Emir
- Reign: 905–922
- Predecessor: Yahya III
- Successor: Position abolished (annexed to the Fatimid Caliphate)
- Died: 946 al-Mahdiya

Names
- Yahya ibn Idris ibn Umar
- Dynasty: Idrisid
- Father: Idris ibn Umar ibn Idris
- Religion: Islam

= Yahya ibn Idris ibn Umar =

Idrisid Emir from 905 to 922

Yahya IV or Yahya ibn Idris ibn Umar (يحيى بن إدريس بن عمر) was an Idrisid ruler, ruling in Fes from 905 to 922. For the last three years of his reign, he acknowledged the overlordship of the Fatimid Caliphate, until he was deposed by the Fatimid general Masala ibn Habus. He died in exile at the Fatimid capital of al-Mahdiya in 946.

==Life==
Yahya IV was the great-grandson of the second Idrisid emir, Idris II, by a junior line of the Idrisid dynasty. His uncle Ali ibn Umar had already briefly ruled from the Idrisid capital of Fes in the late 860s, before being driven off by a Kharijite rebellion. Yahya IV made Meknes, to the southwest of Fes, his base.

In traditional accounts, Ali is held to have been succeeded by his cousin Yahya III ibn al-Qasim, who in turn was killed in battle in 905 against Yahya IV's forces. In reality, Yahya III likely did not long rule in Fes and southern Morocco, where members of a third branch of the dynasty, the descendants of Isa ibn Idris II, held sway until c. 893. Yahya IV's family apparently supplanted them, and from 905, according to much later sources, Yahya IV ruled in Fes. The northern parts of Morocco remained under the rule of Yahya III's descendants.

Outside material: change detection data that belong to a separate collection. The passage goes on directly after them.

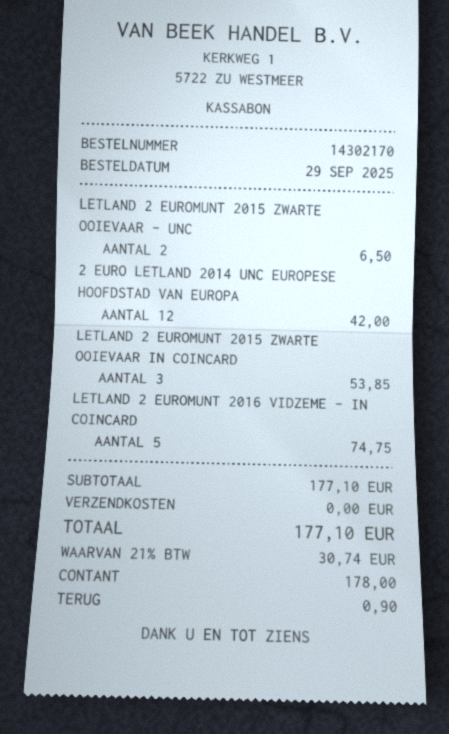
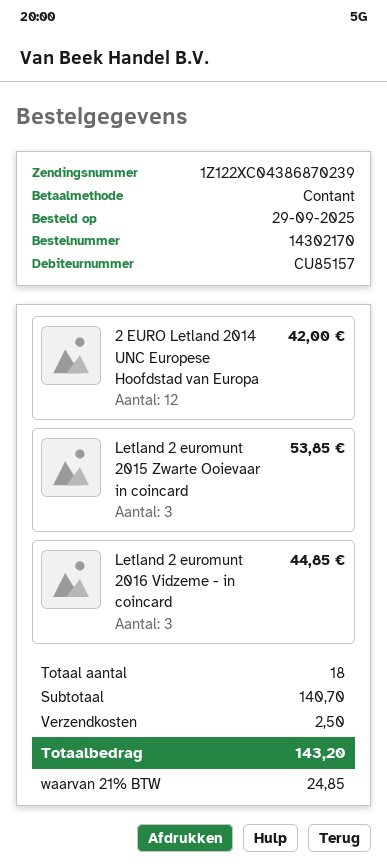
LETLAND 2 EUROMUNT 2015 ZWARTE OOIEVAAR - UNC: 2 for 6.50 -> none
LETLAND 2 EUROMUNT 2016 VIDZEME - IN COINCARD: 5 for 74.75 -> 3 for 44.85
subtotal: 177.10 -> 140.70
shipping: 0.00 -> 2.50
tax: 21% = 30.74 -> 21% = 24.85
total: 177.10 -> 143.20

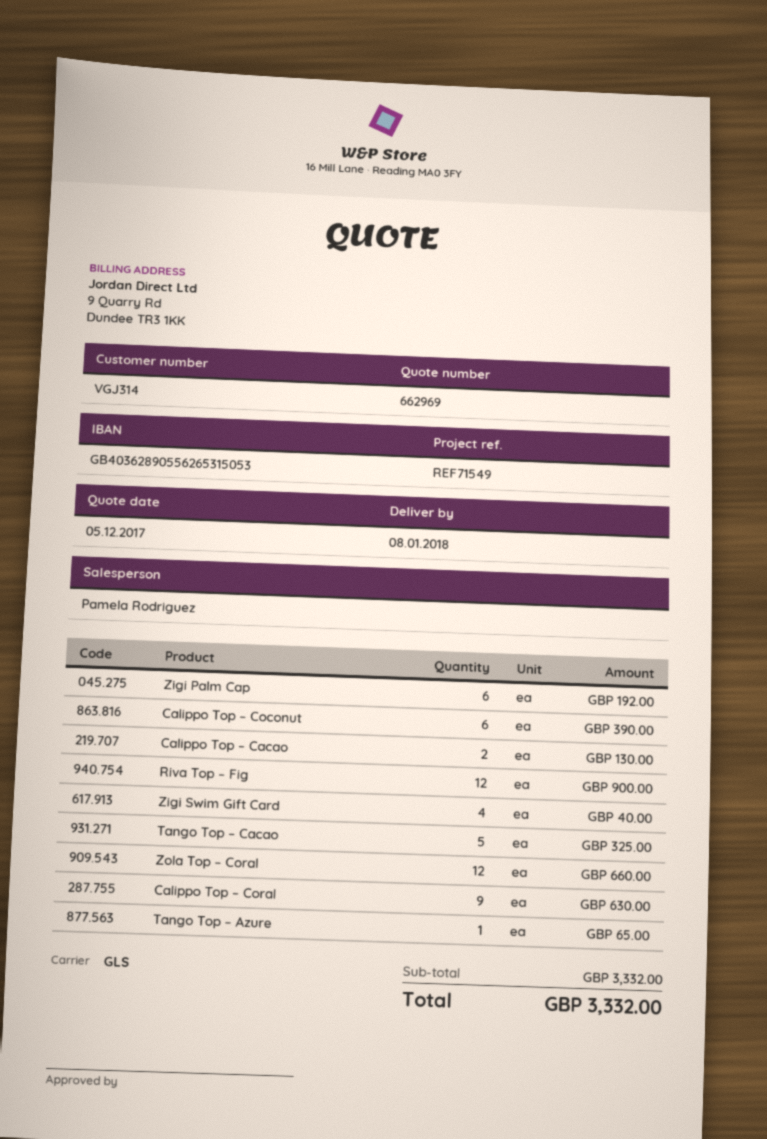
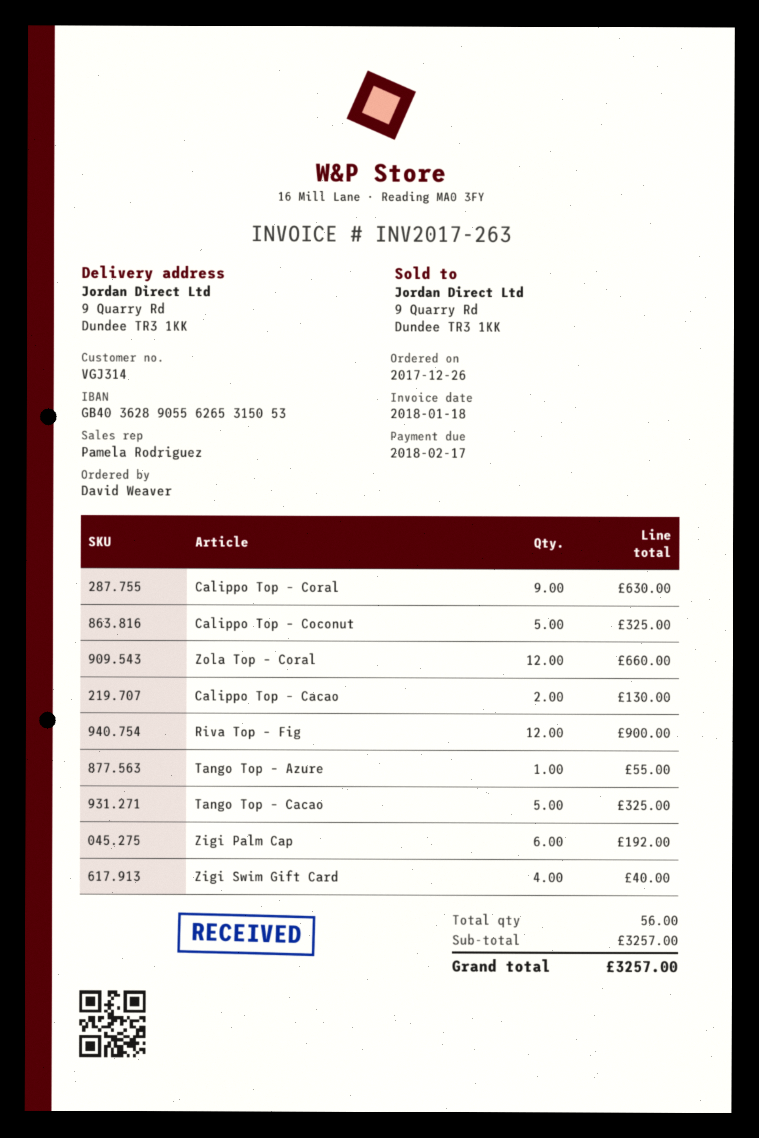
Calippo Top – Coconut: 6 for 390.00 -> 5 for 325.00
Tango Top – Azure: 1 for 65.00 -> 1 for 55.00
subtotal: 3332.00 -> 3257.00
total: 3332.00 -> 3257.00

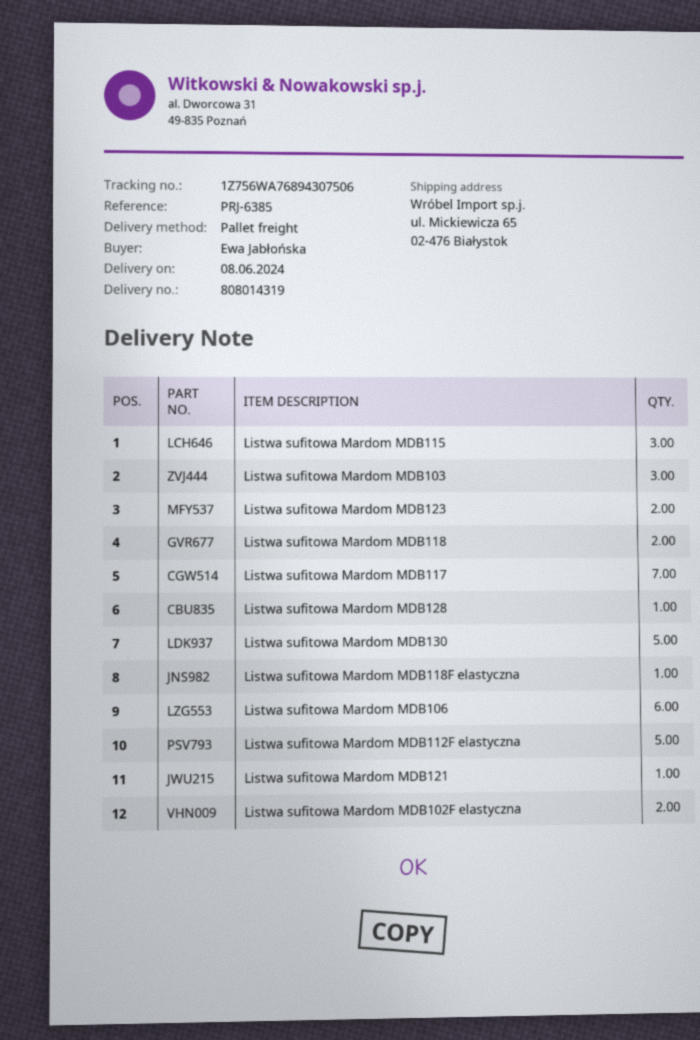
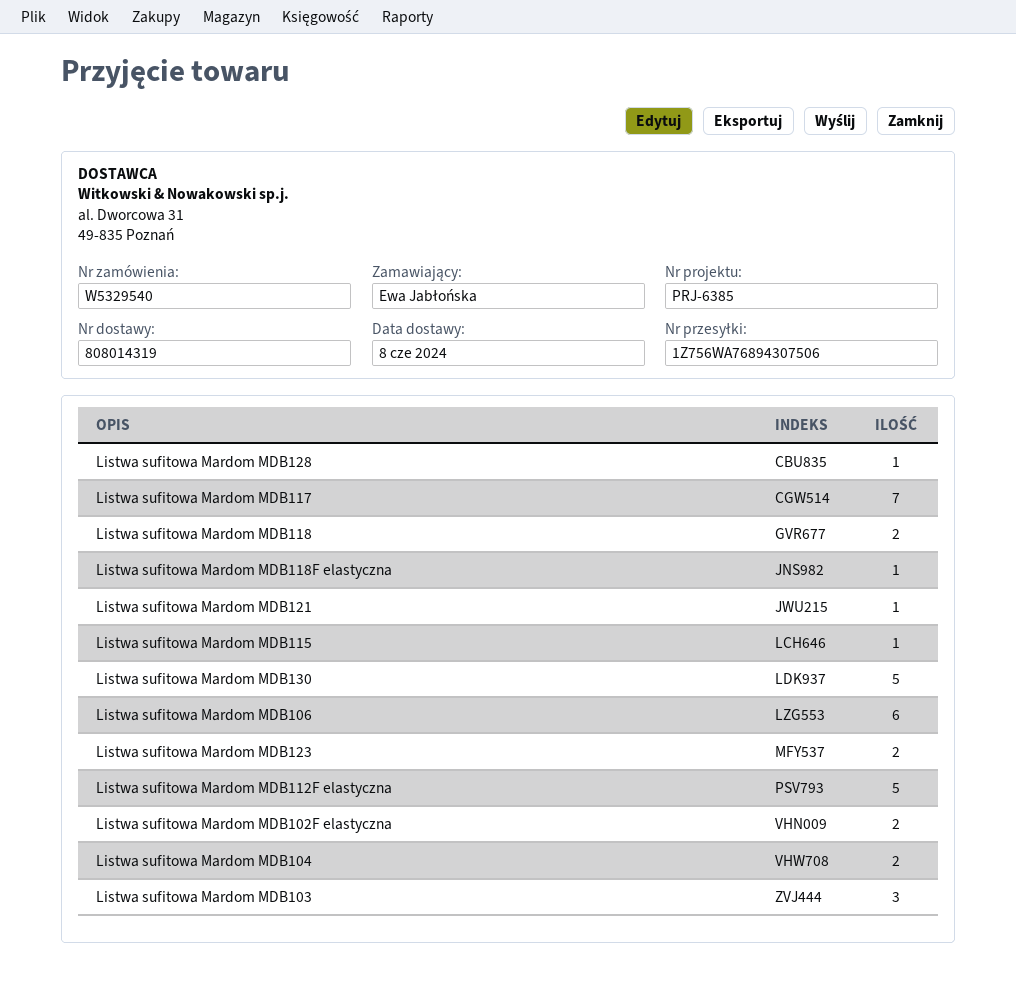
Listwa sufitowa Mardom MDB115: 3 -> 1
Listwa sufitowa Mardom MDB104: none -> 2

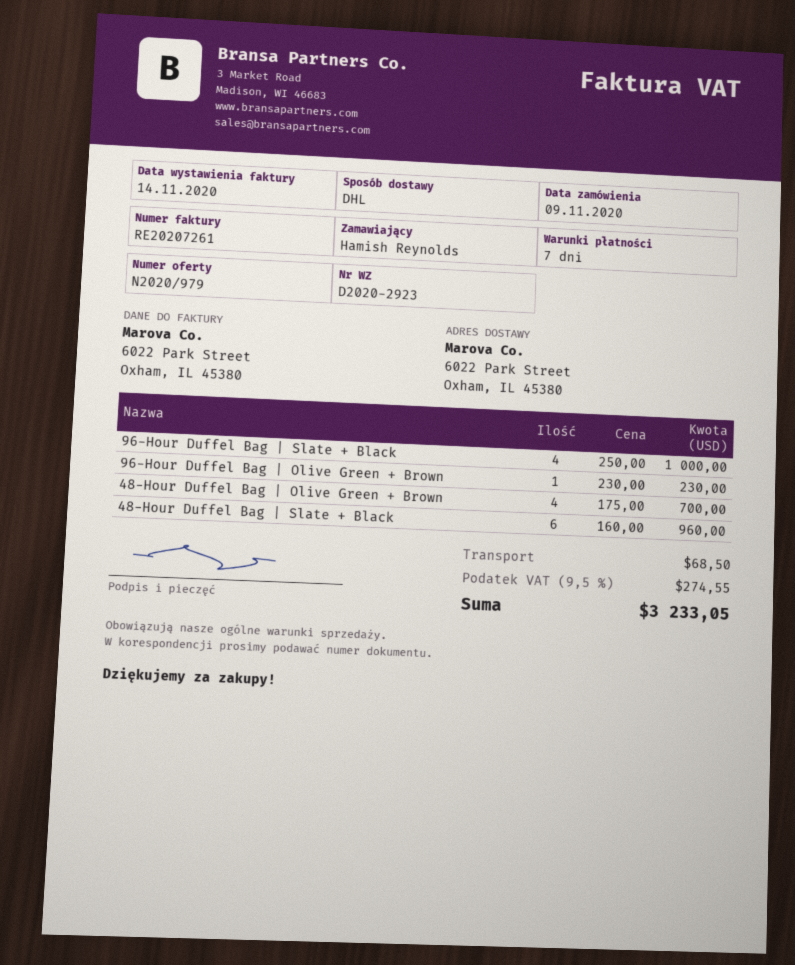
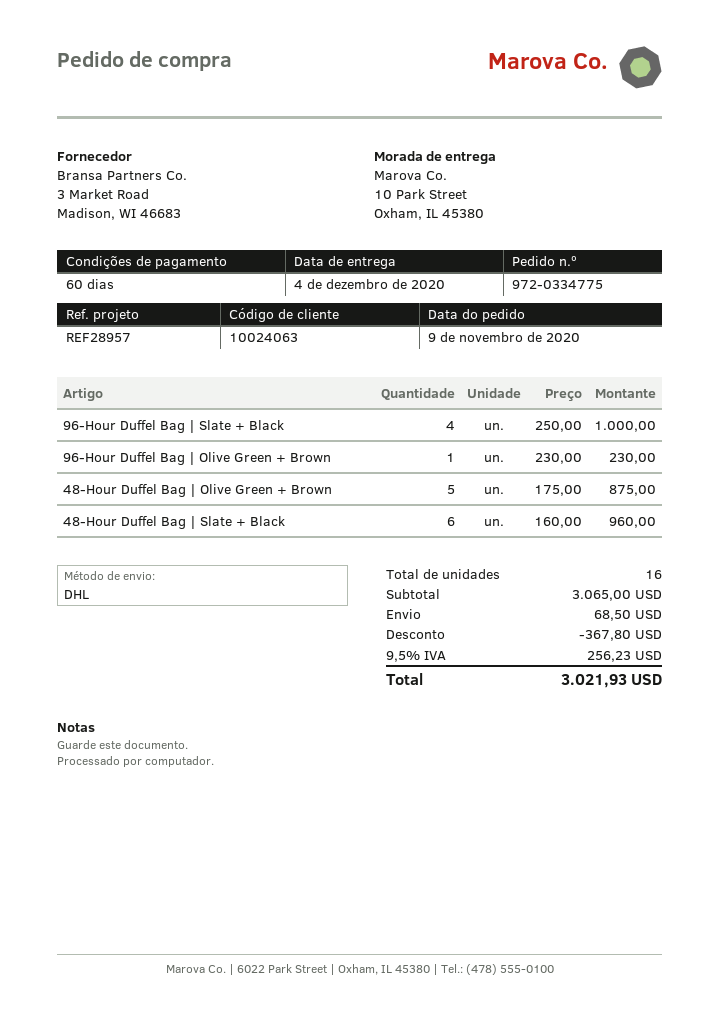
payment terms: 7 days -> 60 days
ship to: 6022 Park Street, Oxham, IL 45380 -> 10 Park Street, Oxham, IL 45380
48-Hour Duffel Bag | Olive Green + Brown: 4 x 175.00 = 700.00 -> 5 x 175.00 = 875.00
discount: none -> 367.80
tax: 9.5% = 274.55 -> 9.5% = 256.23
total: 3233.05 -> 3021.93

It was during Yahya IV's reign that the Fatimid Caliphate appeared in Morocco, soon after its establishment in 909. The Berber Fatimid general Masala ibn Habus invaded Morocco, defeated Yahya IV in 919 (or 917), and forced the latter to accept Fatimid suzerainty. Three years later (922 or 919/20, accordingly), Masala returned and deposed Yahya IV outright, taking him prisoner and installing a Berber governor under the overall rule of Masala's cousin, Musa ibn Abi'l-Afiya. Musa had Yahya tortured to make him reveal the location of is treasures, before sending him to exile in Asilah. There he remained until 943, when he was sent to the Fatimid capital, al-Mahdiya. Yahya died there three years later.

Fes remained in Fatimid hands until 922 or 928 (the medieval sources differ), when al-Hasan al-Hajjam, a nephew of Yahya III
, led a revolt and briefly drove the Fatimids out.

==Sources==
- Benchekroun, Chafik T. (2016). "Les Idrissides entre Fatimides et Omeyyades"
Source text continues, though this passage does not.